DATASET:
Start of Block
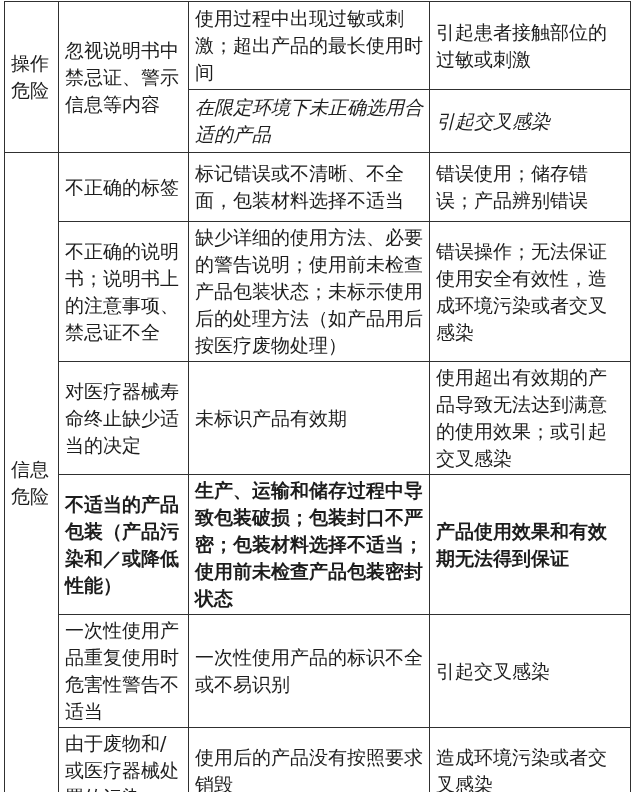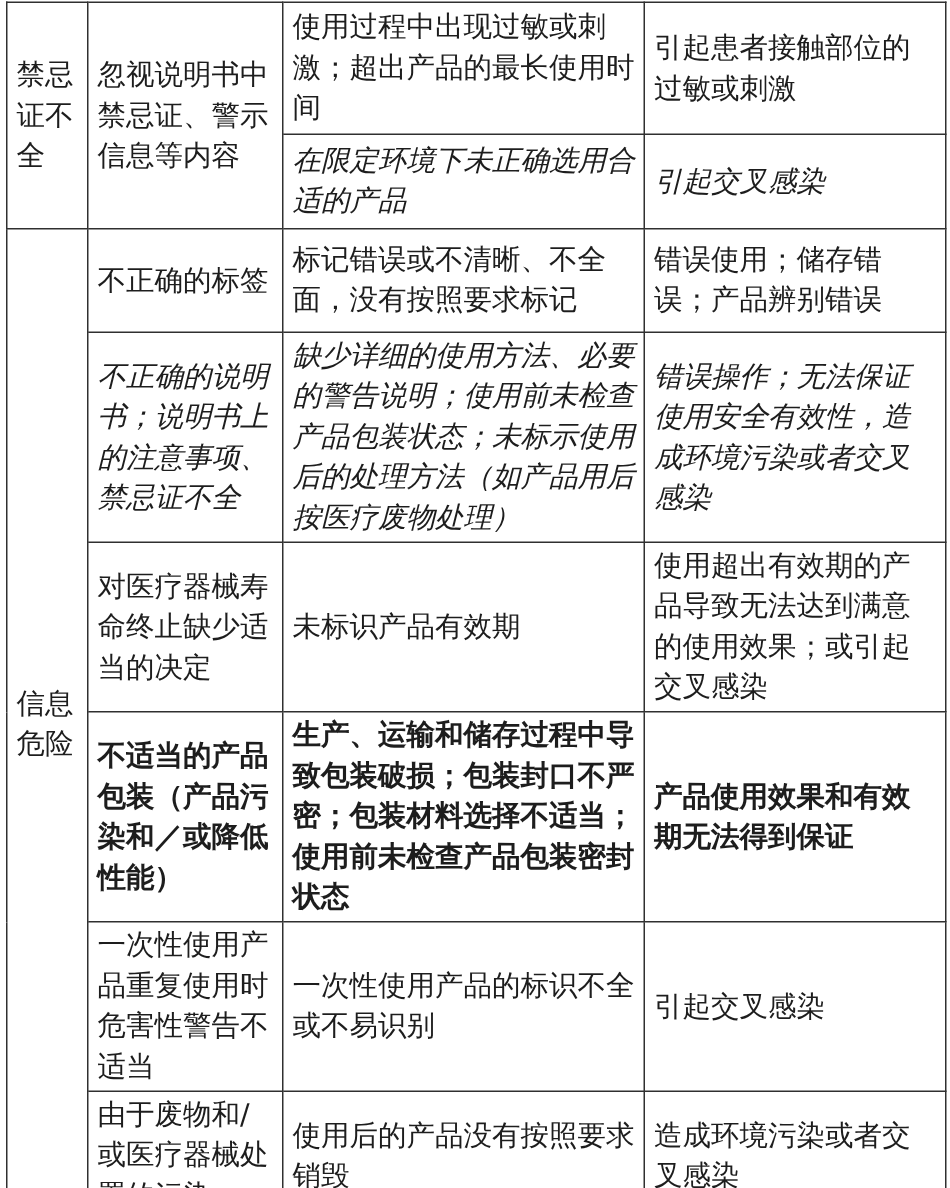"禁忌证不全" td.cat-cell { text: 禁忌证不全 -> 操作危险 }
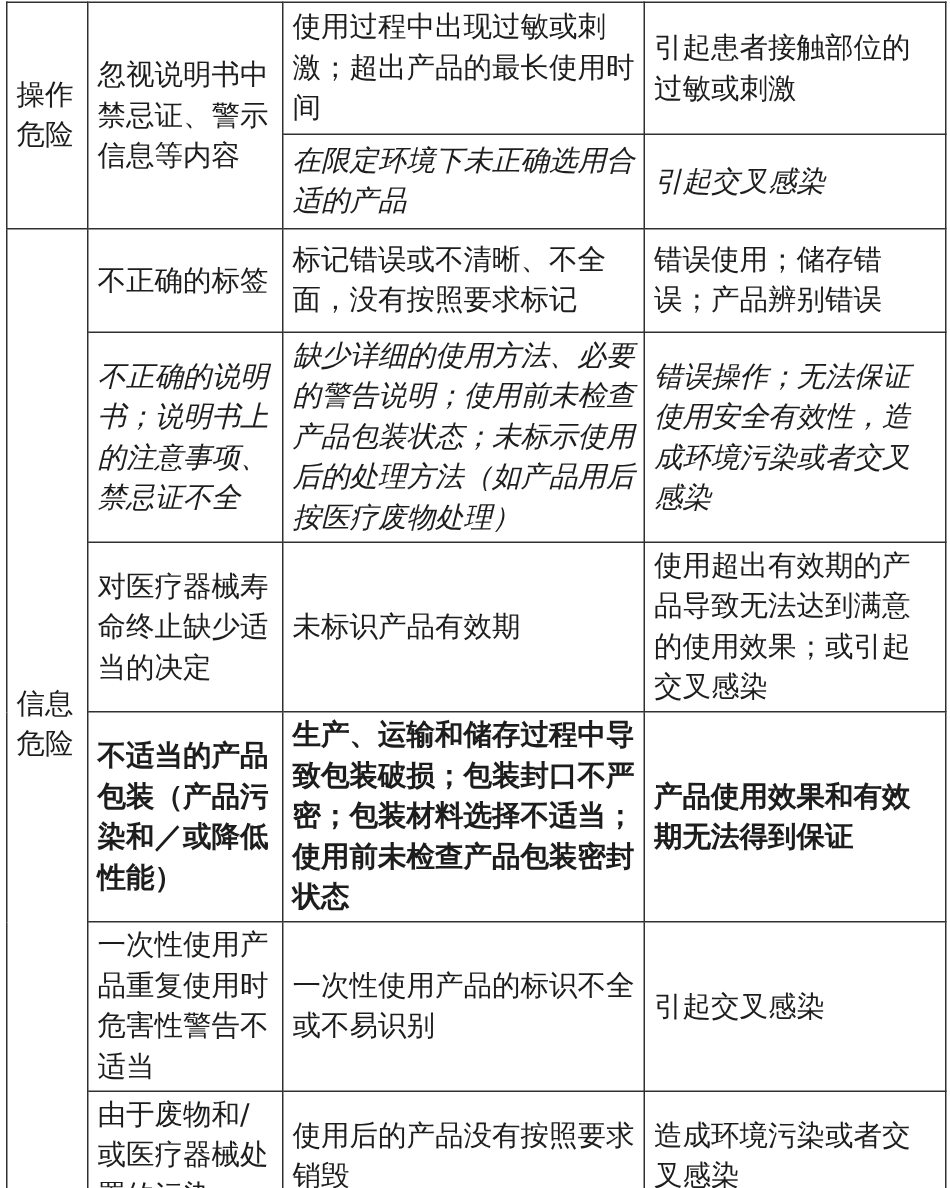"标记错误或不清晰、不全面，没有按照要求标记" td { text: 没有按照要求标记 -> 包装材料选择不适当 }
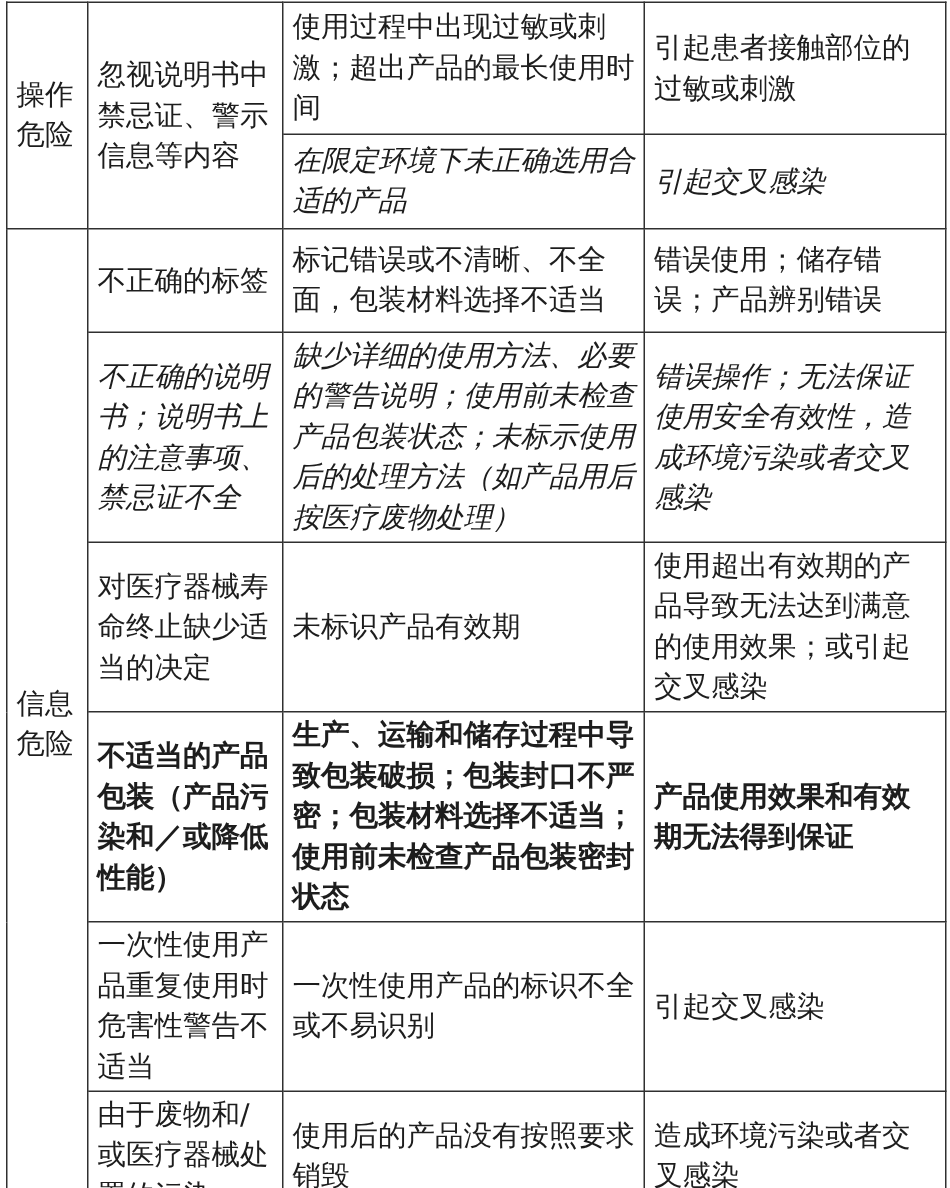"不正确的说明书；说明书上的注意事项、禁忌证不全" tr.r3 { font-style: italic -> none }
End of Block
Start of Block
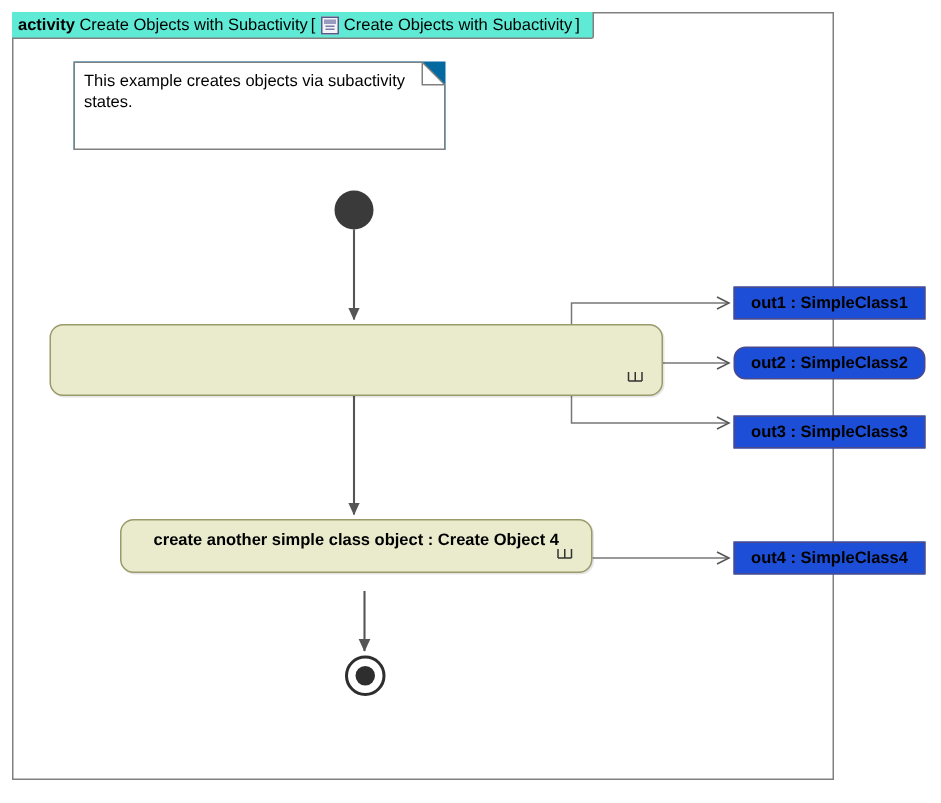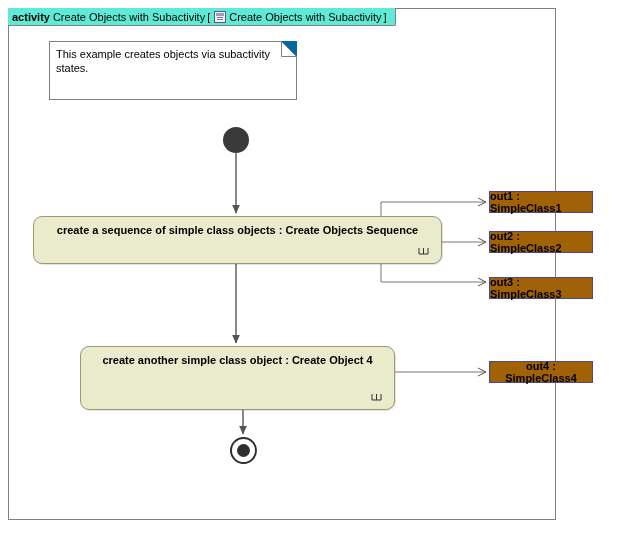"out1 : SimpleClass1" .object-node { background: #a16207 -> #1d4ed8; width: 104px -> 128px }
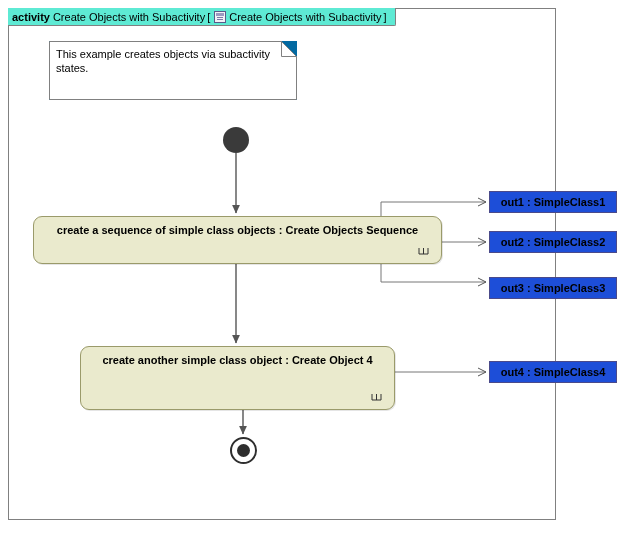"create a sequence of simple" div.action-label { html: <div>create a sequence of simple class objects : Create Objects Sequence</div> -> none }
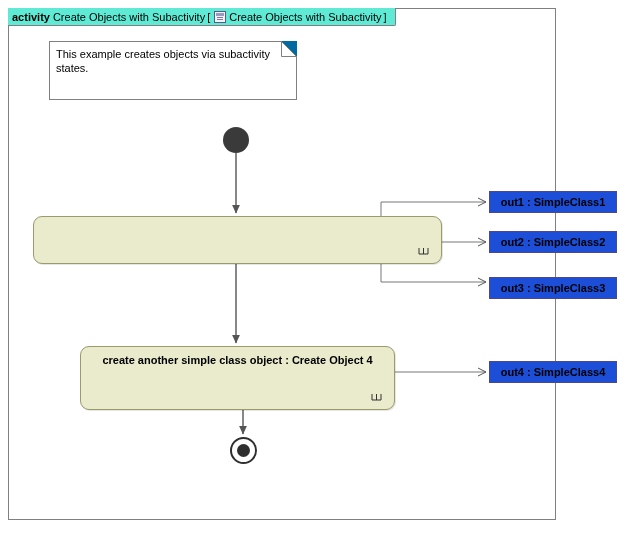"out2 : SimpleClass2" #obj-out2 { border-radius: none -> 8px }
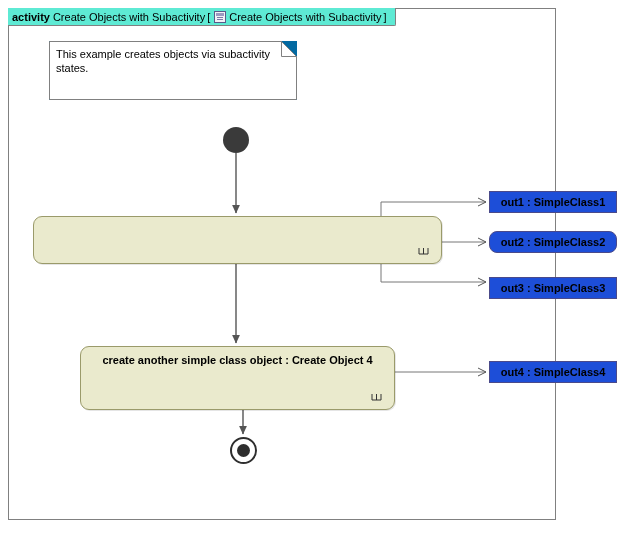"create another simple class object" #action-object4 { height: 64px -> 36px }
End of Block
WHAT IS BEING ASKED: Copy the listing above exactly, but only from the line with "text: 禁忌证不全 ->" through the line with "font-style: italic ->", including those two lines and excluding any picture.

PROBLEM SOLUTION:
"禁忌证不全" td.cat-cell { text: 禁忌证不全 -> 操作危险 }
"标记错误或不清晰、不全面，没有按照要求标记" td { text: 没有按照要求标记 -> 包装材料选择不适当 }
"不正确的说明书；说明书上的注意事项、禁忌证不全" tr.r3 { font-style: italic -> none }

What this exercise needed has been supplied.